Problem requirements:
Across the records below, how many lines include the word "Polyester"? State only the number.

Front-end code change data:

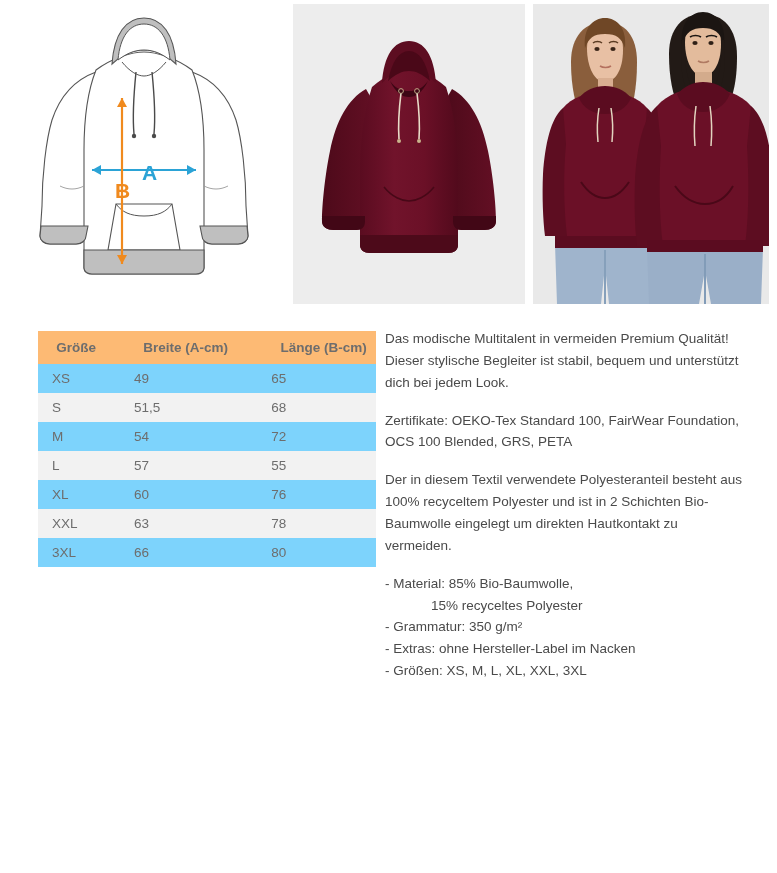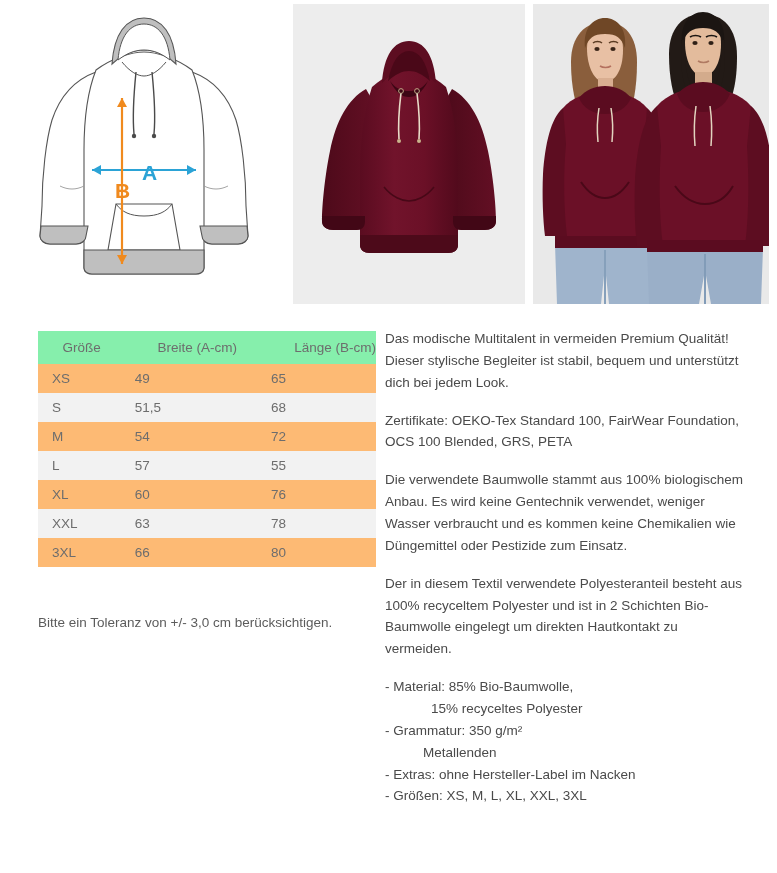--- a/index.html
+++ b/index.html
@@ -57,32 +57,32 @@
     width: 385px;
     padding-left: 38px;
     padding-top: 23px;
   }
   .size-table {
     border-collapse: collapse;
     width: 338px;
     font-size: 13.5px;
   }
   .size-table th {
-    font-weight: normal;
-    text-align: right;
+    font-weight: bold;
+    text-align: center;
     color: #6d6d6d;
     padding: 9px 0 9px 14px;
-    background: #86efac;
+    background: #fdba74;
   }
   .size-table td {
     padding: 7px 0 7px 14px;
     color: #6d6d6d;
   }
   .size-table tr.alt td { background: #f2f2f2; }
-  .size-table tr.plain td { background: #fdba74; }
+  .size-table tr.plain td { background: #7dd3fc; }
   .col-b { padding-left: 34px !important; }
   .col-c { padding-left: 34px !important; }
 
   .tolerance {
     margin-top: 48px;
     font-size: 13.5px;
     color: #5c5c5c;
   }
 
   
@@ -320,31 +320,28 @@
           <td class="col-c">78</td>
         </tr>
         <tr class="plain">
           <td>3XL</td>
           <td class="col-b">66</td>
           <td class="col-c">80</td>
         </tr>
       </tbody>
     </table>
 
-    <div class="tolerance">Bitte ein Toleranz von +/- 3,0 cm berücksichtigen.</div>
   </div>
 
   <div class="right-col">
     <p>Das modische Multitalent in vermeiden Premium Qualität! Dieser stylische Begleiter ist stabil, bequem und unterstützt dich bei jedem Look.</p>
     <p>Zertifikate: OEKO-Tex Standard 100, FairWear Foundation, OCS 100 Blended, GRS, PETA</p>
-    <p>Die verwendete Baumwolle stammt aus 100% biologischem Anbau. Es wird keine Gentechnik verwendet, weniger Wasser verbraucht und es kommen keine Chemikalien wie Düngemittel oder Pestizide zum Einsatz.</p>
     <p>Der in diesem Textil verwendete Polyesteranteil besteht aus 100% recyceltem Polyester und ist in 2 Schichten Bio-Baumwolle eingelegt um direkten Hautkontakt zu vermeiden.</p>
 
     <div class="bullets">
       <p>- Material: 85% Bio-Baumwolle,</p>
       <p class="indent-1">15% recyceltes Polyester</p>
       <p>- Grammatur: 350 g/m²</p>
-      <p class="indent-2">Metallenden</p>
       <p>- Extras: ohne Hersteller-Label im Nacken</p>
       <p>- Größen:  XS, M, L, XL, XXL, 3XL</p>
     </div>
   </div>
 </div>
 
 </body></html>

Answer for this exercise:
2